# Exercise input

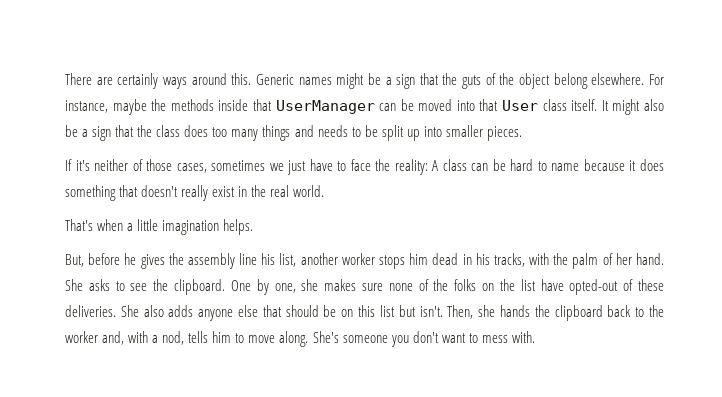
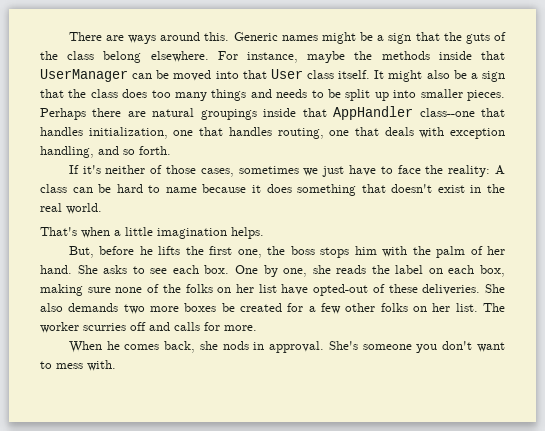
- There are certainly ways around this.
+ There are ways around this.
- Generic names might be a sign that the guts of the object belong elsewhere.
+ Generic names might be a sign that the guts of the class belong elsewhere.
+ Perhaps there are natural groupings inside that AppHandler class--one that handles initialization, one that handles routing, one that deals with exception handling, and so forth.
- If it's neither of those cases, sometimes we just have to face the reality: A class can be hard to name because it does something that doesn't really exist in the real world.
+ If it's neither of those cases, sometimes we just have to face the reality: A class can be hard to name because it does something that doesn't exist in the real world.
- But, before he gives the assembly line his list, another worker stops him dead in his tracks, with the palm of her hand.
+ But, before he lifts the first one, the boss stops him with the palm of her hand.
- She asks to see the clipboard.
+ She asks to see each box.
- One by one, she makes sure none of the folks on the list have opted-out of these deliveries.
+ One by one, she reads the label on each box, making sure none of the folks on her list have opted-out of these deliveries.
- She also adds anyone else that should be on this list but isn't. Then, she hands the clipboard back to the worker and, with a nod, tells him to move along.
+ She also demands two more boxes be created for a few other folks on her list. The worker scurries off and calls for more.
+ When he comes back, she nods in approval.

# Instructions for the task
Repeat the records above word for word. Pictures stay out of the copy.

# Written answer
- There are certainly ways around this.
+ There are ways around this.
- Generic names might be a sign that the guts of the object belong elsewhere.
+ Generic names might be a sign that the guts of the class belong elsewhere.
+ Perhaps there are natural groupings inside that AppHandler class--one that handles initialization, one that handles routing, one that deals with exception handling, and so forth.
- If it's neither of those cases, sometimes we just have to face the reality: A class can be hard to name because it does something that doesn't really exist in the real world.
+ If it's neither of those cases, sometimes we just have to face the reality: A class can be hard to name because it does something that doesn't exist in the real world.
- But, before he gives the assembly line his list, another worker stops him dead in his tracks, with the palm of her hand.
+ But, before he lifts the first one, the boss stops him with the palm of her hand.
- She asks to see the clipboard.
+ She asks to see each box.
- One by one, she makes sure none of the folks on the list have opted-out of these deliveries.
+ One by one, she reads the label on each box, making sure none of the folks on her list have opted-out of these deliveries.
- She also adds anyone else that should be on this list but isn't. Then, she hands the clipboard back to the worker and, with a nod, tells him to move along.
+ She also demands two more boxes be created for a few other folks on her list. The worker scurries off and calls for more.
+ When he comes back, she nods in approval.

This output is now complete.